Al día siguiente, un viernes, los jefes de los diferentes servicios médicos fuimos convocados a una reunión en la Dirección Médica, donde escuchamos con atención la presentación del doctor Kant. Él reportó casi 30 pacientes con parálisis e insuficiencia renal, y más de la mitad ya fallecidos. Después de una intensa discusión acerca de las probables causas de este cuadro clínico y qué hacer a continuación, se acordó continuar la discusión el lunes y mientras tanto completar un análisis más profundo de todos los casos, incluyendo una búsqueda más exhaustiva de otros pacientes con similares características en semanas o meses previos. Recuerdo que justo antes de clausurar la reunión, yo pedí la palabra y señalé que teníamos que actuar de inmediato y quizá buscar ayuda de los científicos del Gorgas y hasta del Centro de Control de Enfermedades de Atlanta o CDC. Fue en ese momento cuando la directora del Hospital, la doctora Silia de Alegría, me puso a cargo de organizar el equipo clínico que iniciaría la investigación. Recuerdo que uno de mis colegas me dijo, dándome unas palmaditas en el hombro: “Eso te pasa, Néstor, por levantar la mano”.
Al salir de la reunión, llamé al doctor Jorge Motta, entonces director del Gorgas, y le conté lo que estaba ocurriendo con nuestros pacientes en el hospital del Seguro. El doctor Motta notificó al ministro de Salud de ese momento, el doctor Camilo Alleyne, quien se encontraba en una reunión en Washington DC y éste decidió regresar de inmediato al país.
Durante los siguientes dos días se conformó un equipo clínico y otro epidemiológico para atender a los pacientes e investigar la causa del problema. Un grupo de expertos del CDC y de la Organización Panamericana de la Salud llegó a Panamá y se sumó a los equipos locales.
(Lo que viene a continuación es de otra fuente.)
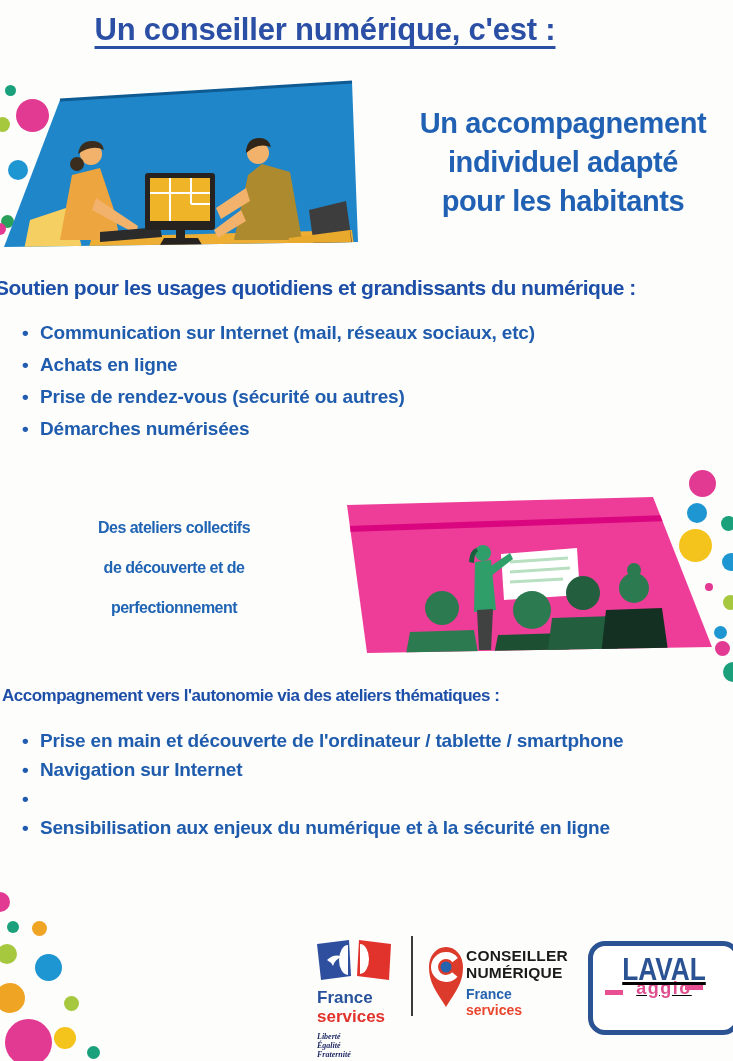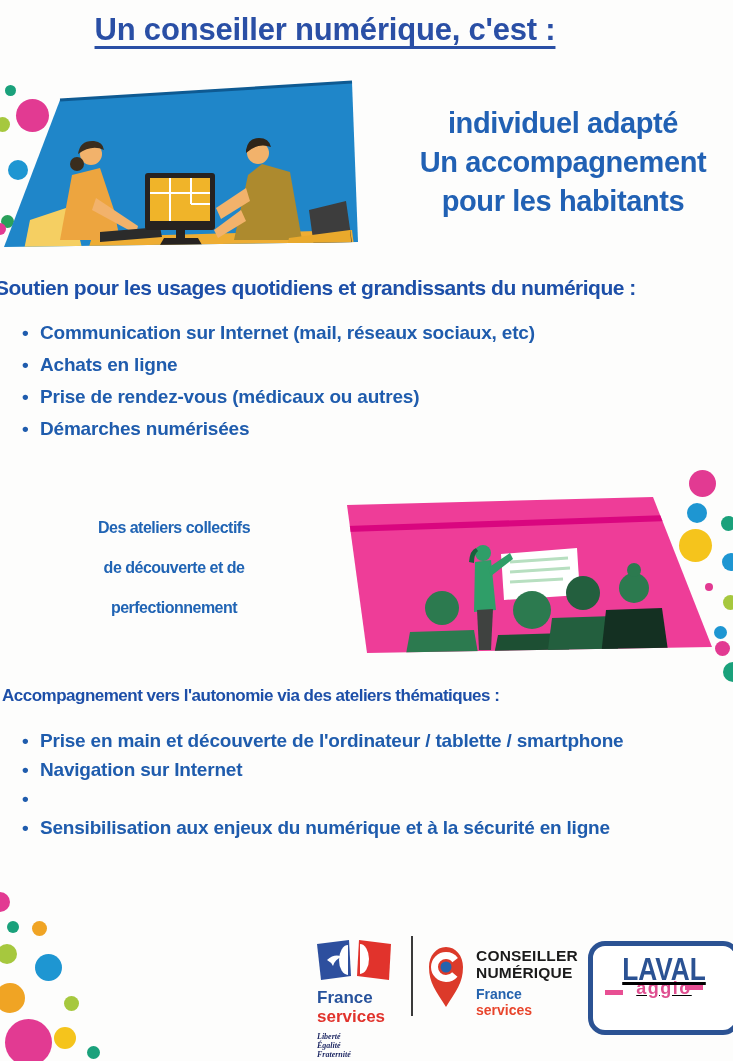"individuel adapté" div { order: before "Un accompagnement" -> after "Un accompagnement" }
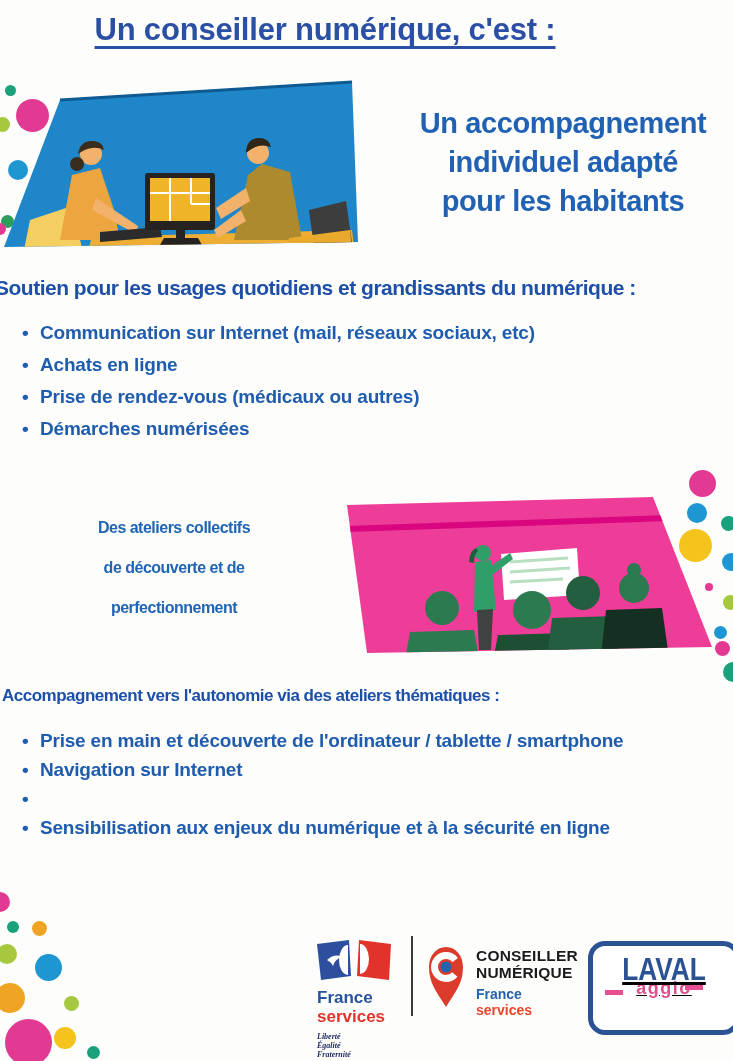"Prise de rendez-vous (médicaux ou" span { text: médicaux -> sécurité }
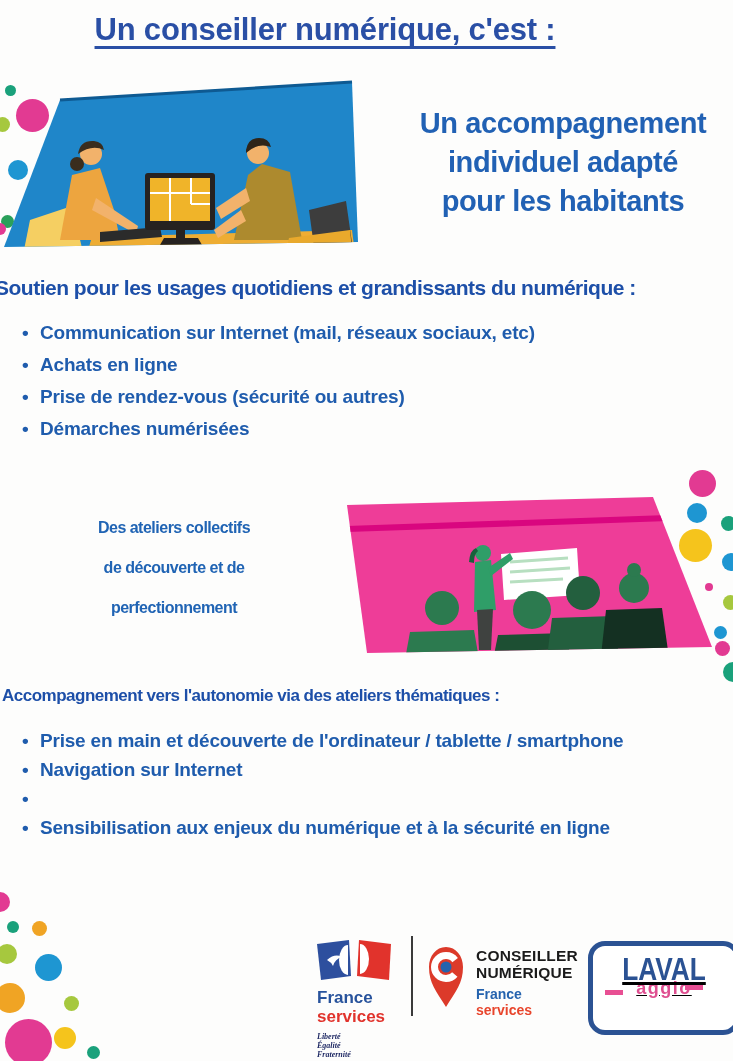"CONSEILLER" .cn-text { margin-left: 10px -> none }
De esos primeros días recuerdo también una reunión en el Palacio de las Garzas con el entonces presidente Martín Torrijos, quien lógicamente estaba preocupado por lo que estaba pasando con los pacientes del Seguro Social y por las probables repercusiones que esta crisis de salud pudiera tener sobre el resultado del referéndum de la ampliación del Canal, el cual tendría lugar en unos cuantos días. Sus asesores especulaban sobre la posibilidad del voto negativo, o sea, un no a la ampliación, como castigo al gobierno si la crisis no se resolvía expeditamente. Como si necesitáramos mayor presión que la generada por la incertidumbre del diagnóstico y el sufrimiento de nuestros pacientes, ahora el futuro del Canal y del país estaba también en nuestras manos.
¿Cómo llegamos a dar con la causa? Por un lado, los epidemiólogos encontraron frascos del jarabe expectorante sin azúcar en la casa de algunos de los afectados y varios pacientes tenían, como única exposición de interés, la ingestión del jarabe en cuestión. Recuerdo también un paciente que, aún sin Seguro Social, había enfermado después de consumir el jarabe que había pedido prestado a su empleada doméstica, quien sí se atendía en una policlínica del Seguro.
Estos casos y la presentación clínica de la intoxicación, junto a los hallazgos epidemiológicos, nos llevaron a sospechar fuertemente del jarabe como causa de todo el cuadro. Para confirmar esta sospecha, le pedí al encargado de la misión del CDC, doctor Joshua Schier, que enviara cuatro frascos del jarabe que habíamos recopilado de entre los pacientes hospitalizados, para que fueran analizados en un laboratorio de la Agencia de Drogas y Alimentos de Estados Unidos.
Unos cuatro días después, mientras asistíamos a una conferencia de prensa, llegó al BlackBerry del doctor Schier un correo electrónico. El correo venía de uno de sus jefes y decía más o menos: “en los frascos de jarabe que enviaste, el laboratorio encontró la presencia de un 8% de dietilenglicol”. En ese momento y por primera vez después de 10 días de investigación, teníamos la certeza de cuál era la causa de esta tragedia. Más de 100 pacientes habían fallecido ya, en ese corto tiempo, y muchos otros estaban entre la vida y la muerte en el hospital. En ese momento sentí un enorme alivio, porque al conocer la causa, podíamos ofrecer un tratamiento más específico y efectivo. Pero, por otro lado, me embargaba la tristeza de confirmar lo que sospechábamos, que una medicamento, producido y distribuido por el Seguro, estaba asociado a tantas muertes.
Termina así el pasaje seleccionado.